Bolsonaro chamou o presidente do TSE, ministro do STF, de imbecil e idiota. O presidente desqualifica o sistema eleitoral brasileiro perante o mundo. Que tem provas, e não apresenta, de que existe fraude nas urnas eletrônicas. Uma dúzia de partidos se mostra contra o voto impresso e, como mais uma pitada do realismo fantástico, a maioria deles apoia o governo Bolsonaro.

Bolsonaro chamou o presidente do TSE, ministro do STF, de imbecil e idiota

Os depoimentos na CPI, entre mentiras e verdades, é uma autêntica Macondo. Bolsonaro disse que está cagando para a CPI. O espetáculo vai continuar porque foi prorrogada por mais 90 dias.  As forças armadas, incomodadas com o apontar de dedos para alguns militares acusados de atos não republicanos pela CPI, arreganham os dentes e, diferente de antes, ninguém nem ligou.

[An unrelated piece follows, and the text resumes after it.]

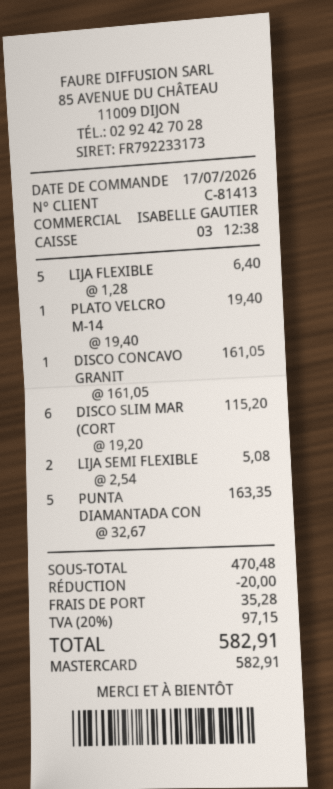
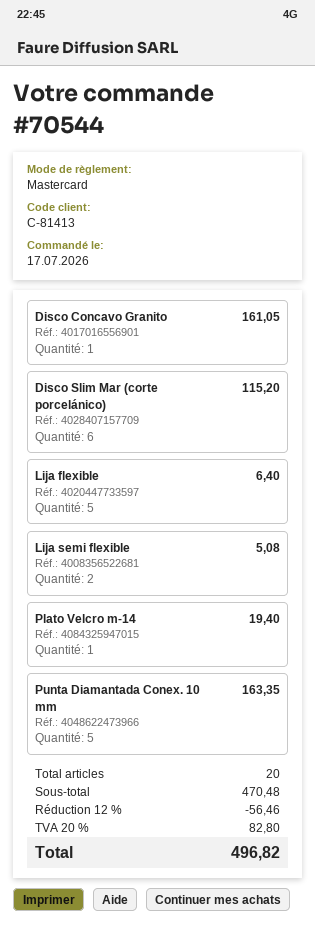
discount: 20.00 -> 56.46
shipping: 35.28 -> none
tax: 20% = 97.15 -> 20% = 82.80
total: 582.91 -> 496.82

Aproveitando o momento da pandemia, o Congresso aprovou aumento do Fundo Eleitoral quase três vezes maior do que o de 2018. Aprovara antes aumento substancial do orçamento para emendas parlamentares, além de parir três bilhões de reais para comprar tratores. Emendas que ajudam a silenciar o parlamento.

Bolsonaro teve um problema de saúde e apareceu uma nota atribuída a ele em que dizia que o que estava acontecendo era por causa da facada de alguém de um partido aliado do PT.

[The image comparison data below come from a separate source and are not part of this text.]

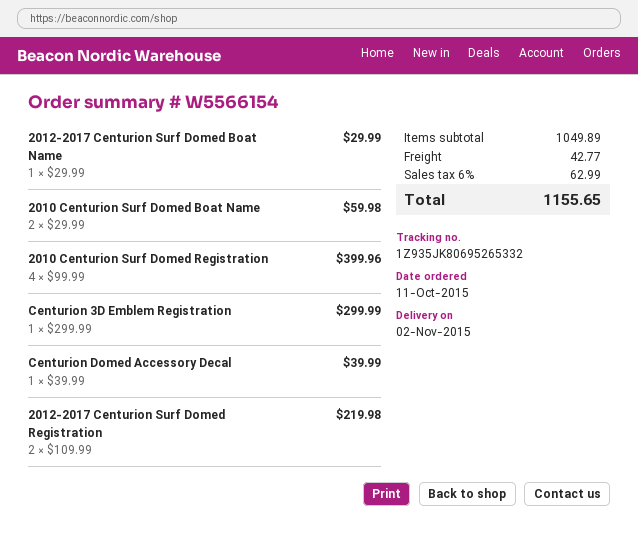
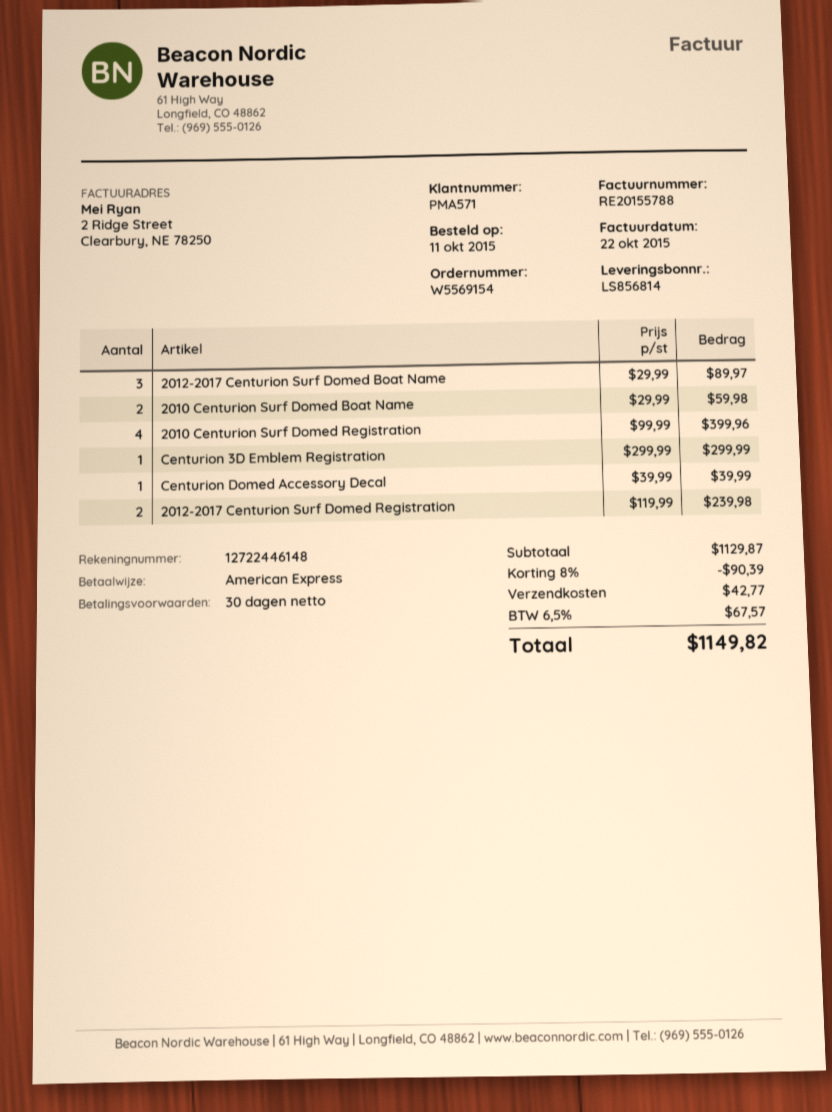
order number: W5566154 -> W5569154
2012-2017 Centurion Surf Domed Boat Name: 1 x 29.99 = 29.99 -> 3 x 29.99 = 89.97
2012-2017 Centurion Surf Domed Registration: 2 x 109.99 = 219.98 -> 2 x 119.99 = 239.98
subtotal: 1049.89 -> 1129.87
discount: none -> 8% = 90.39
tax: 6% = 62.99 -> 6.5% = 67.57
total: 1155.65 -> 1149.82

Logo apareceram gentes dizendo que obstrução intestinal, insônia ou soluço não tem nada a ver com facada e sim com problema emocional do presidente afetado pelas pesquisas de opinião e o momento politico adverso a ele.

No momento que Bolsonaro ia embarcar para São Paulo, o vice-presidente, Hamilton Mourão, embarcava para Angola para um encontro de países de língua portuguesa. Não se sabia o que poderia ocorrer com o presidente e o vice deixava o país. O próximo para assumir a presidência seria Arthur Lira, presidente da Câmara. Não podia porque tem processos na Justiça Federal contra ele. Coisas esquisitas de Brasília.

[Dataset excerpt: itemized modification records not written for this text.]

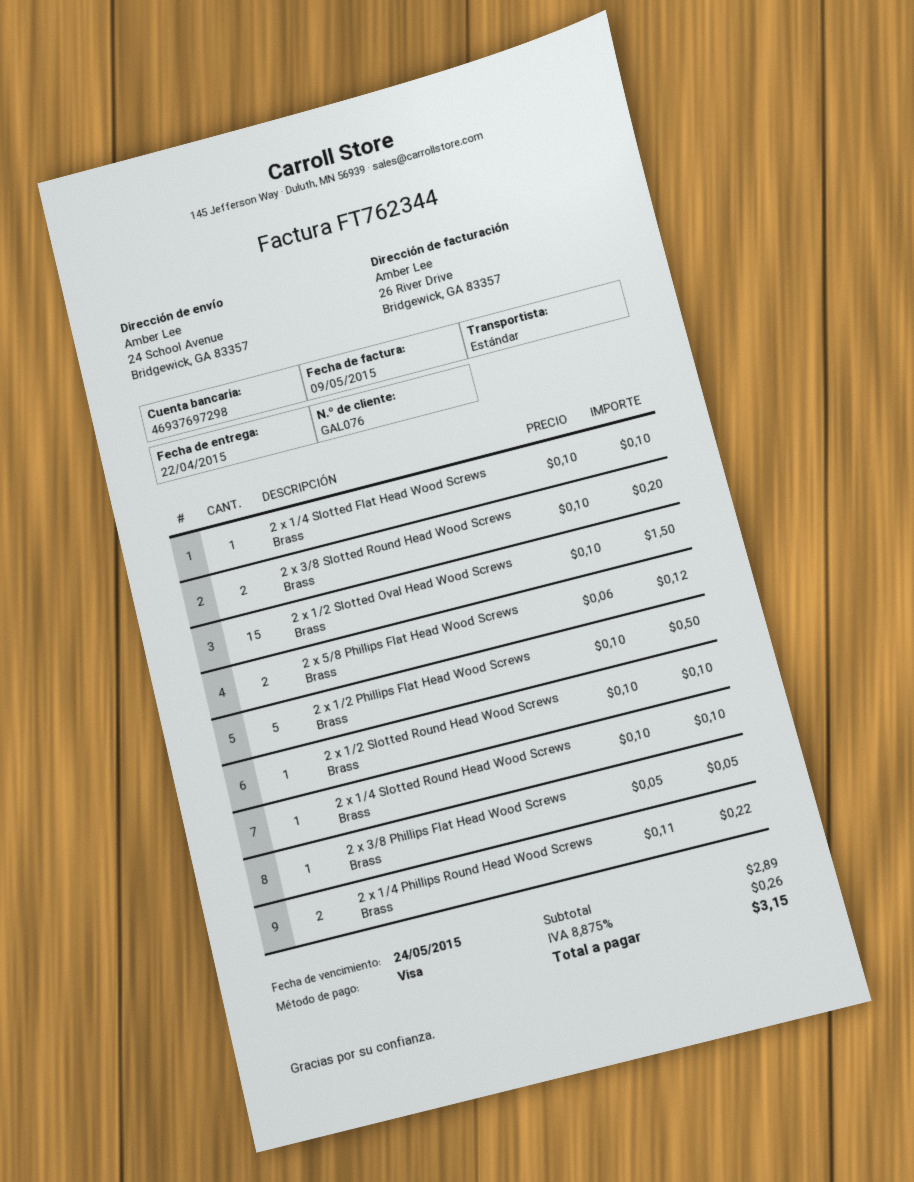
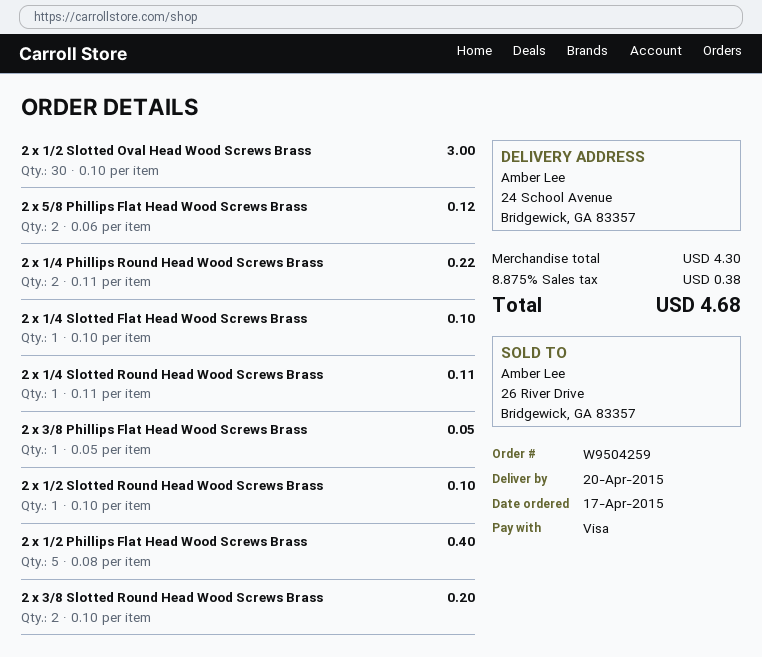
delivery date: 2015-04-22 -> 2015-04-20
2 x 1/2 Slotted Oval Head Wood Screws Brass: 15 x 0.10 = 1.50 -> 30 x 0.10 = 3.00
2 x 1/2 Phillips Flat Head Wood Screws Brass: 5 x 0.10 = 0.50 -> 5 x 0.08 = 0.40
2 x 1/4 Slotted Round Head Wood Screws Brass: 1 x 0.10 = 0.10 -> 1 x 0.11 = 0.11
subtotal: 2.89 -> 4.30
tax: 8.875% = 0.26 -> 8.875% = 0.38
total: 3.15 -> 4.68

O vice-presidente também reclamou que não estava sendo convidado pelo presidente para reuniões ministeriais. Que deveria estar por dentro dos assuntos do país, para, se necessário, assumir a presidência numa situação qualquer. E, na hora que podia assumir, se houvesse algo com o presidente, ele se mandou para Angola.

Dando uma pitada de Brasil, não parece o samba do crioulo doido? Garcia Marques, se escrevesse sobre esse cotidiano de Brasília, iriam pensar que estava escrevendo sobre algo irreal, como a Macondo.

Não se ouve na nossa Macondo discussão sobre como melhorar a educação, diminuir o desequilibro social, o desemprego ou a desindustrialização do país. Só coisas estranhas e ao mesmo tempo hilárias.

 Alfredo da Mota Menezes é analista político.